You should place the OS on the SSD.  The benefits are far larger reaching than just lowering the boot times.  Everything your computer does will be faster.  Playing games, surfing the internet, opening up a spreadsheet, pretty much anything the computer does will be faster.  Everything the computer does touches the OS in some way and if the OS is on an SSD then everything will see a performance increase.

People concerned about the life time of the SSD have very little to worry about these days.  Anytime a file is written to an SSD it chips away at its total lifespan,  this is true for all SSD.  Newer software techniques and hardware manufacturing have greatly increased expected life span of SSDs.  You can check out a few reports on SSD lifespan in the links below.
Tech Report
PC World
Here is a quick excerpt from the PC World article.

Quote

TR recently reported that after a year of testing the durability of six SSDs, four died after reaching between 728 terabytes and 1.2 petabytes of data writes, all of which is far beyond the specified life span for the drives.  Two other SSDs—a Samsung 840 Pro and a Kingston HyperX 3K—are still going after crossing the 2 petabyte data write benchmark. That's utterly insane.

Defraging the SSD is turned off by default in Windows 8, 8.1, and 10.  It is also turned off on Windows 7 after one of the windows updates.  If you are on Vista or XP then god help you.  I can't speak for any Linux or Mac distros.

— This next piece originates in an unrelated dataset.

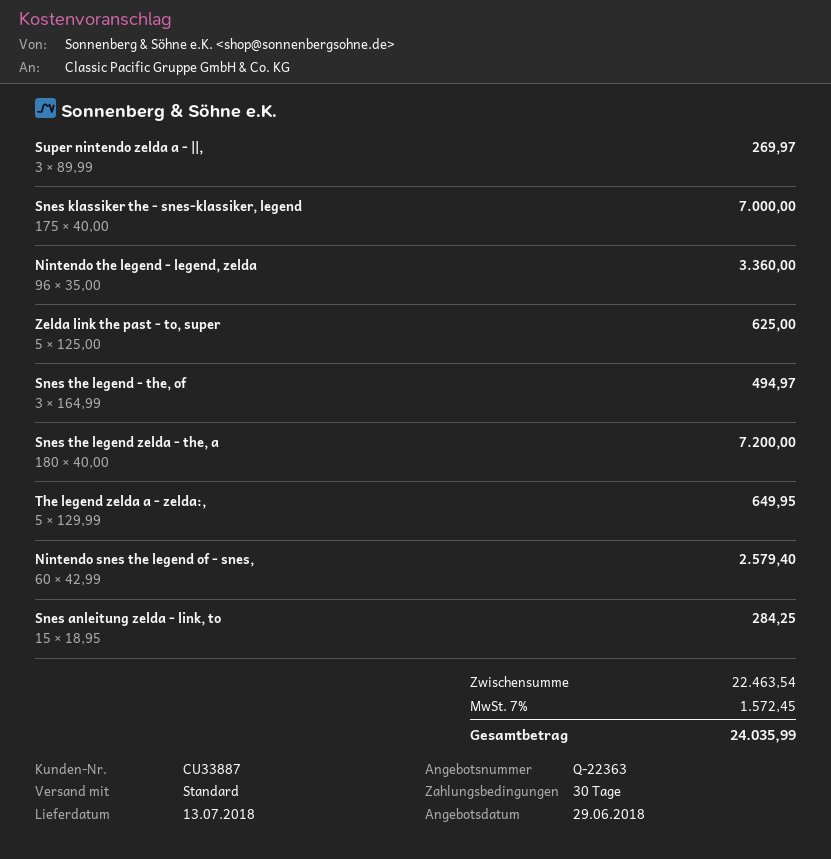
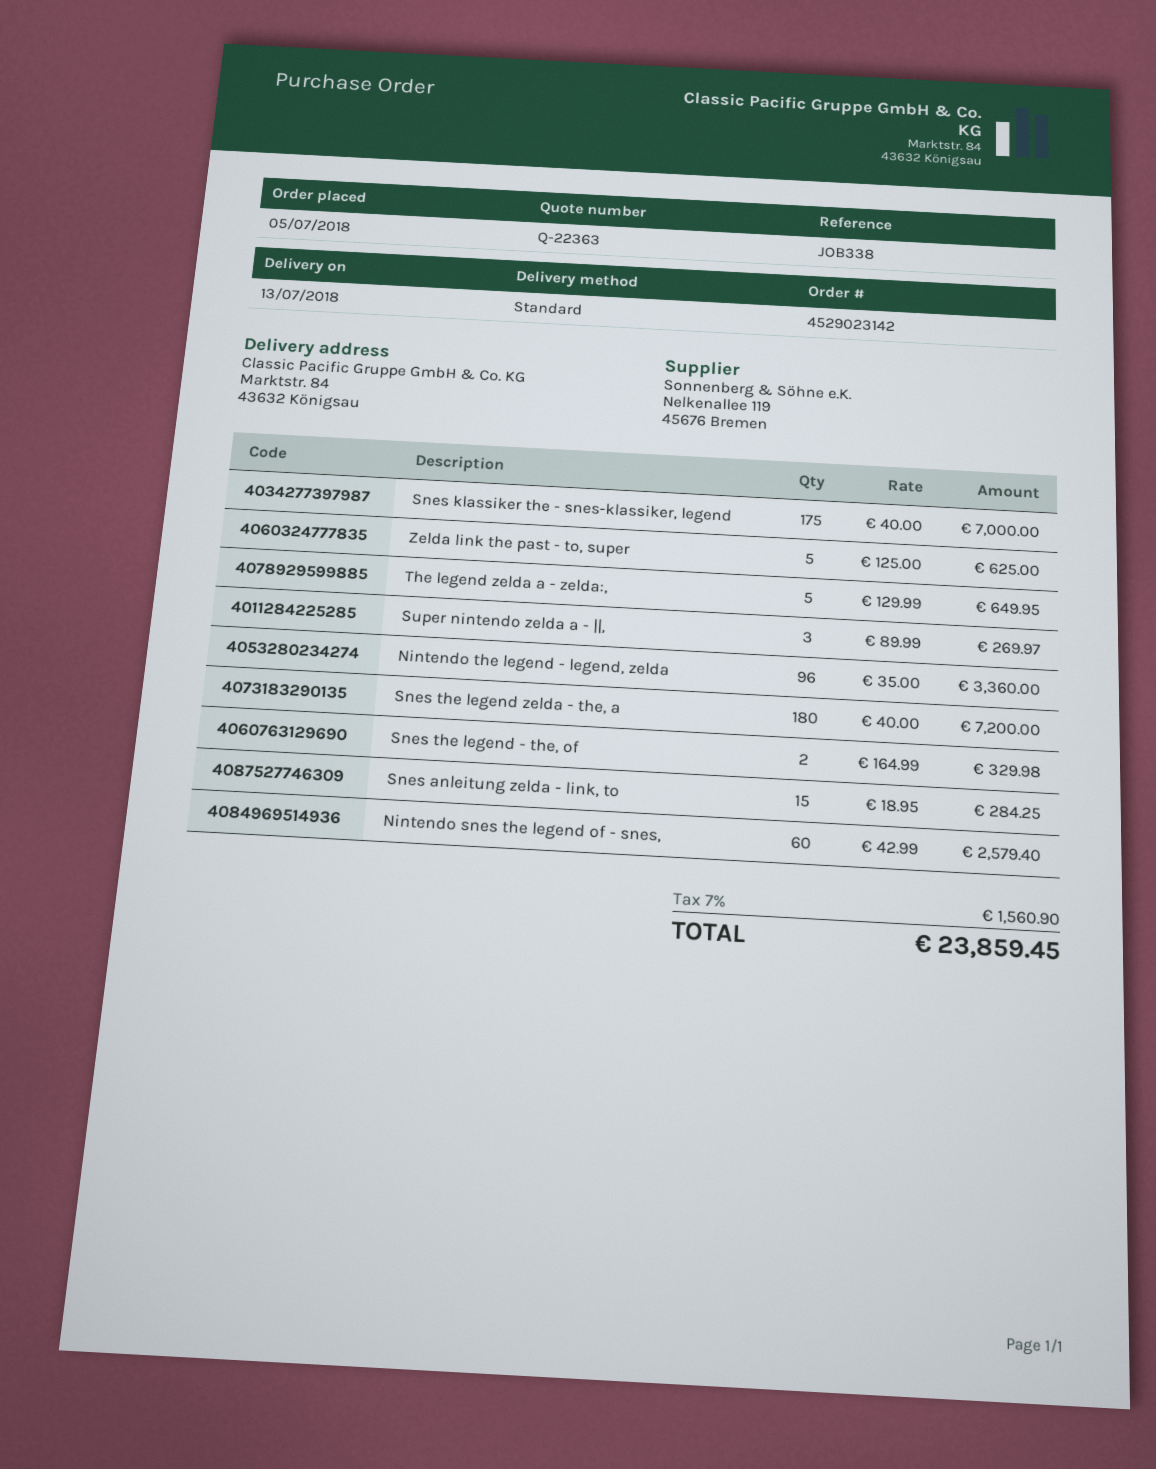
Snes the legend - the, of: 3 x 164.99 = 494.97 -> 2 x 164.99 = 329.98
tax: 7% = 1572.45 -> 7% = 1560.90
total: 24035.99 -> 23859.45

SSDs are probably the biggest upgrade you can make to a computer now days and they have very few downsides compared to their hard disk brethren.  I have been using the RAIDR Express PCIe SSD for my OS drive and a Samsung 840 EVO 1TB for all of my game installs.  Both of them hit 4 years old a couple of months ago and neither are showing any signs of degradation.  If you set them up right and use them reasonably then they will last a really long time.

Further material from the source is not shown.